The safety of human insulin analogues in clinical practice is continually monitored by the Medicines and Healthcare products Regulatory Agency and the European Medicines Agency.
Mr. Hollobone: To ask the Secretary of State for Health pursuant to the answer of 23 November 2005, Official Report, column 2108W, on diabetes, what steps she has taken to (a) ensure that patients' next-of-kin and carers are able to make a fully informed choice among all insulin treatment options and (b) such choice is also available when individual insulin options are discontinued. [40449]

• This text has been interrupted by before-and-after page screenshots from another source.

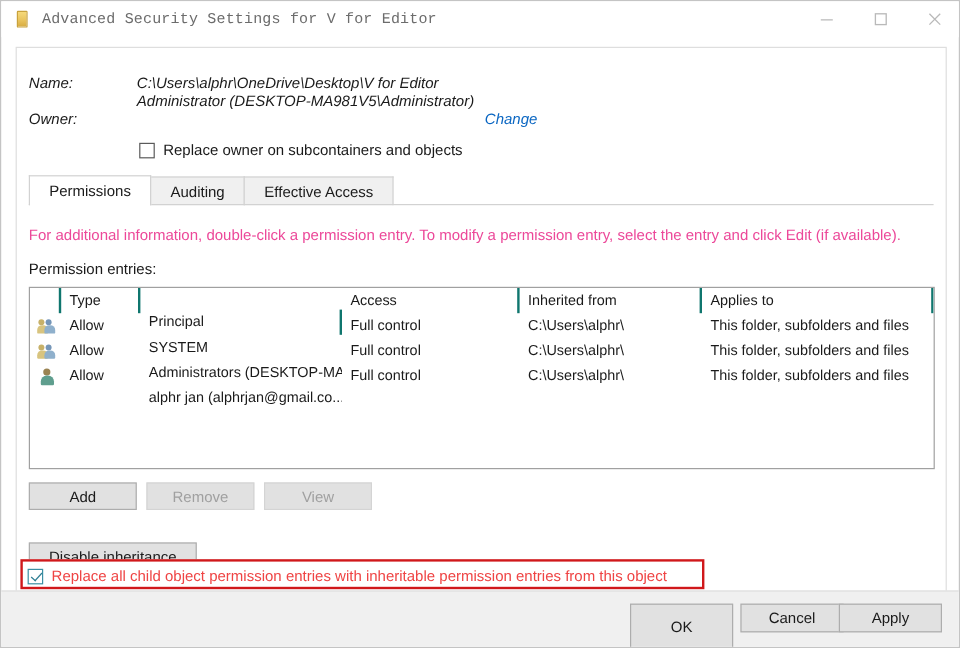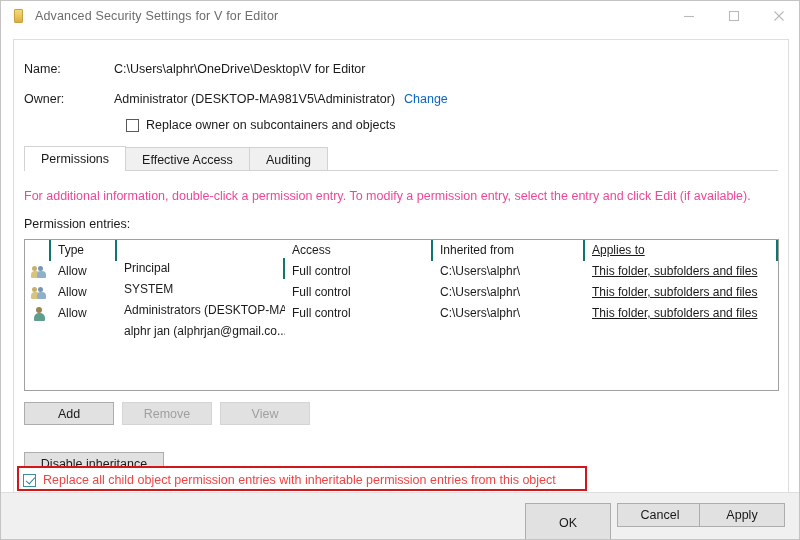--- a/index.html
+++ b/index.html
@@ -21,20 +21,21 @@
   }
 
   
   .titlebar {
     position: absolute;
     left: 0; top: 0;
     width: 800px; height: 30px;
     background: #ffffff;
     display: flex;
     align-items: center;
+    font-family: Liberation Mono, monospace;
   }
   .title-icon {
     width: 16px; height: 16px;
     margin-left: 10px;
     margin-right: 8px;
     position: relative;
     flex: none;
   }
   .title-icon .folder-body {
     position: absolute;
@@ -75,25 +76,26 @@
     background: #ffffff;
     border: 1px solid #dedede;
     box-sizing: border-box;
   }
 
   .field-row {
     position: absolute;
     font-size: 12.5px;
     color: #1a1a1a;
     white-space: nowrap;
+    font-style: italic;
   }
   .lbl-name   { left: 10px;  top: 22px; }
   .val-name   { left: 100px; top: 22px; }
   .lbl-owner  { left: 10px;  top: 52px; }
-  .val-owner  { left: 100px; top: 52px; }
+  .val-owner  { left: 100px; top: 37px; }
   .lnk-change {
     left: 390px; top: 52px;
     color: #0a66c2;
     cursor: pointer;
   }
 
   
   .cbox {
     width: 13px; height: 13px;
     border: 1px solid #5a5a5a;
@@ -117,21 +119,20 @@
 
   .owner-cb-row {
     position: absolute;
     left: 102px; top: 78px;
     display: flex;
     align-items: center;
     gap: 7px;
     font-size: 12.5px;
     color: #1a1a1a;
     white-space: nowrap;
-    margin-left: 10px;
   }
 
   
   .tabstrip {
     position: absolute;
     left: 10px; top: 106px;
     width: 754px;
     height: 25px;
     display: flex;
     align-items: flex-end;
@@ -230,21 +231,21 @@
     box-sizing: border-box;
     overflow: hidden;
     white-space: nowrap;
     text-overflow: clip;
   }
   .c-icon  { width: 26px; flex: none; padding-left: 4px; display:flex; align-items:center; }
   .c-type  { width: 66px; flex: none; }
   .c-prin  { width: 168px; flex: none; margin-top: 36px; }
   .c-acc   { width: 148px; flex: none; }
   .c-inh   { width: 152px; flex: none; }
-  .c-app   { width: 193px; flex: none; text-decoration: underline; }
+  .c-app   { width: 193px; flex: none; }
 
   
   .usericon { width: 16px; height: 15px; position: relative; flex: none; }
   .usericon .p-head {
     position: absolute; width: 5px; height: 5px; border-radius: 50%;
   }
   .usericon .p-body {
     position: absolute; width: 9px; height: 7px;
     border-radius: 4px 4px 1px 1px;
   }
@@ -361,24 +362,24 @@
     <div class="owner-cb-row">
       <span class="cbox"></span>
       <span>Replace owner on subcontainers and objects</span>
     </div>
 
     <div class="tabstrip">
       <div class="tab active">
         <span>Permissions</span>
       </div>
       <div class="tab">
+        <span>Auditing</span>
+      </div>
+      <div class="tab">
         <span>Effective Access</span>
-      </div>
-      <div class="tab">
-        <span>Auditing</span>
       </div>
     </div>
 
     <div class="info-text">For additional information, double-click a permission entry. To modify a permission entry, select the entry and click Edit (if available).</div>
     <div class="entries-label">Permission entries:</div>
 
     <div class="listbox">
       <div class="grid-header">
         <div class="hcell c-icon"></div>
         <div class="hcell c-type">Type</div>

Ms Rosie Winterton [holding answer 9 January 2006]: I refer the hon. Member to the replies I gave on 23 November 2005, Official Report, column 2108W and the reply I gave today.
Mr. Hollobone: To ask the Secretary of State for Health pursuant to the answer of 23 November 2005, Official Report, column 2109W, on diabetes, what guidance on the use of insulins her Department has issued to inform decision making by (a) patients and (b) clinicians; and what steps she has taken to provide information on the risks and benefits of all insulin regimes. [40450]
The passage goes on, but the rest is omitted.